PROBLEM TO WORK ON
Answer with a number only, stating how many lines of the records hold the word "using".

RECORDED DATA
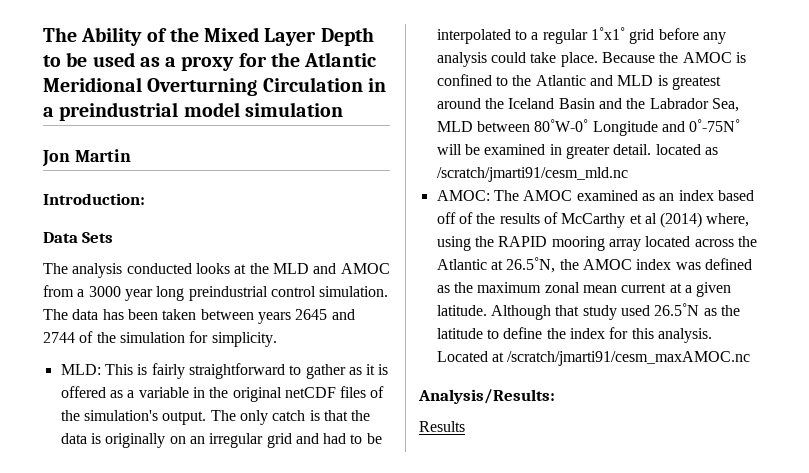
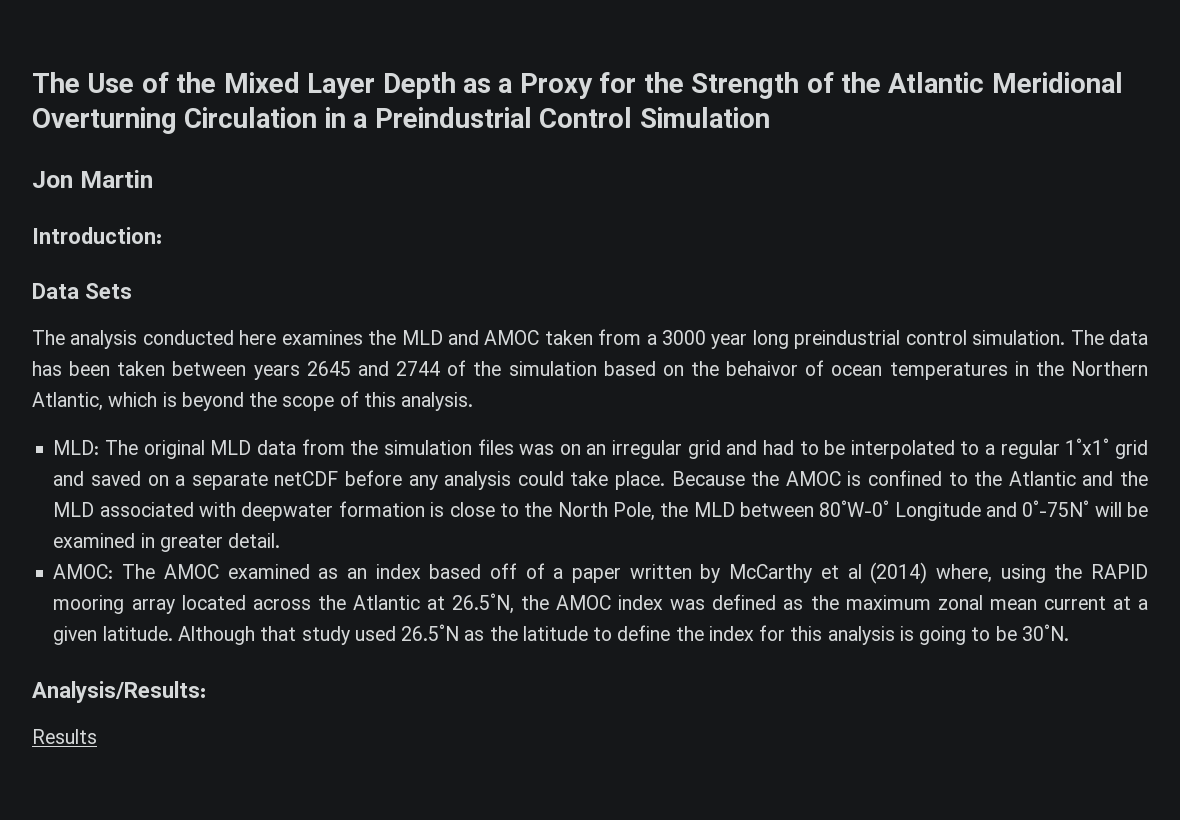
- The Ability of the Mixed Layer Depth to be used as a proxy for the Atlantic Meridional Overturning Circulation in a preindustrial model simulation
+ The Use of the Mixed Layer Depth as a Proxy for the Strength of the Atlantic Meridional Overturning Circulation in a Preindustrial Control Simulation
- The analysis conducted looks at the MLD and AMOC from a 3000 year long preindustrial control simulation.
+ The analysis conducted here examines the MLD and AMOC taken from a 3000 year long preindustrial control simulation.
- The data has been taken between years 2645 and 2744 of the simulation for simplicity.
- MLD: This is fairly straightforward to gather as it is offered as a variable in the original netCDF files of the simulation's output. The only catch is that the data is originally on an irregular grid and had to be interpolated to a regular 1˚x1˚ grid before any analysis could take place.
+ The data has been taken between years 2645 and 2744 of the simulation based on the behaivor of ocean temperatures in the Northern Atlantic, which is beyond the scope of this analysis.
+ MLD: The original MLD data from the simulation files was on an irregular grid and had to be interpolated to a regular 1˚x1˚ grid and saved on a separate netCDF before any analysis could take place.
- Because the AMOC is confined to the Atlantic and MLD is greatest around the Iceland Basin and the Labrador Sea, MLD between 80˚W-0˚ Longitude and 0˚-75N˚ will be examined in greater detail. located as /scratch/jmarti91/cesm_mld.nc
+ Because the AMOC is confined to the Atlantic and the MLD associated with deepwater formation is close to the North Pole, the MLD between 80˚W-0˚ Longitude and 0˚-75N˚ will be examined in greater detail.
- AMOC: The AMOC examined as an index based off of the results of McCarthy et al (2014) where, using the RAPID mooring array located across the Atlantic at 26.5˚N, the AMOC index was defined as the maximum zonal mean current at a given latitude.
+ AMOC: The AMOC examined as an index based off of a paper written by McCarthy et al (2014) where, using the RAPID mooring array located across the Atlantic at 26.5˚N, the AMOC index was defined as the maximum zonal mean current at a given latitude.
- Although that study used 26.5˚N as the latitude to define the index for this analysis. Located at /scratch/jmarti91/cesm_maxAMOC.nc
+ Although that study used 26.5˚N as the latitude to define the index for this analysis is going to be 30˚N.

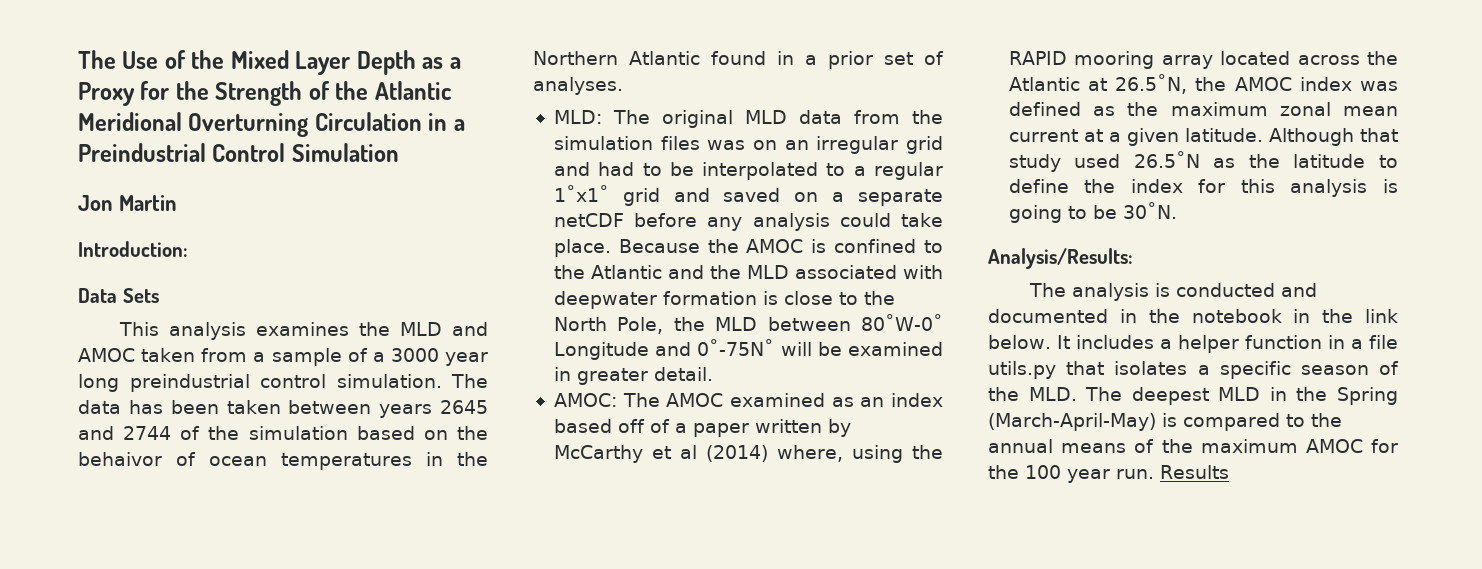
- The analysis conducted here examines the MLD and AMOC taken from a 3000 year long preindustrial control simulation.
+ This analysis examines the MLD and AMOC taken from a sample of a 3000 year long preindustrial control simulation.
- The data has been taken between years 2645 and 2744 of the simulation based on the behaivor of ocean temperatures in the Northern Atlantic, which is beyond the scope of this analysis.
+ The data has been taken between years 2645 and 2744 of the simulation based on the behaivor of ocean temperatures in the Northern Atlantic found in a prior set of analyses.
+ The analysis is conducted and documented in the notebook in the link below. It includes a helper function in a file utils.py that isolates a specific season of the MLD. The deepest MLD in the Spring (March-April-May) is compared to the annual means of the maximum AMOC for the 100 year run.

THE ANSWER
2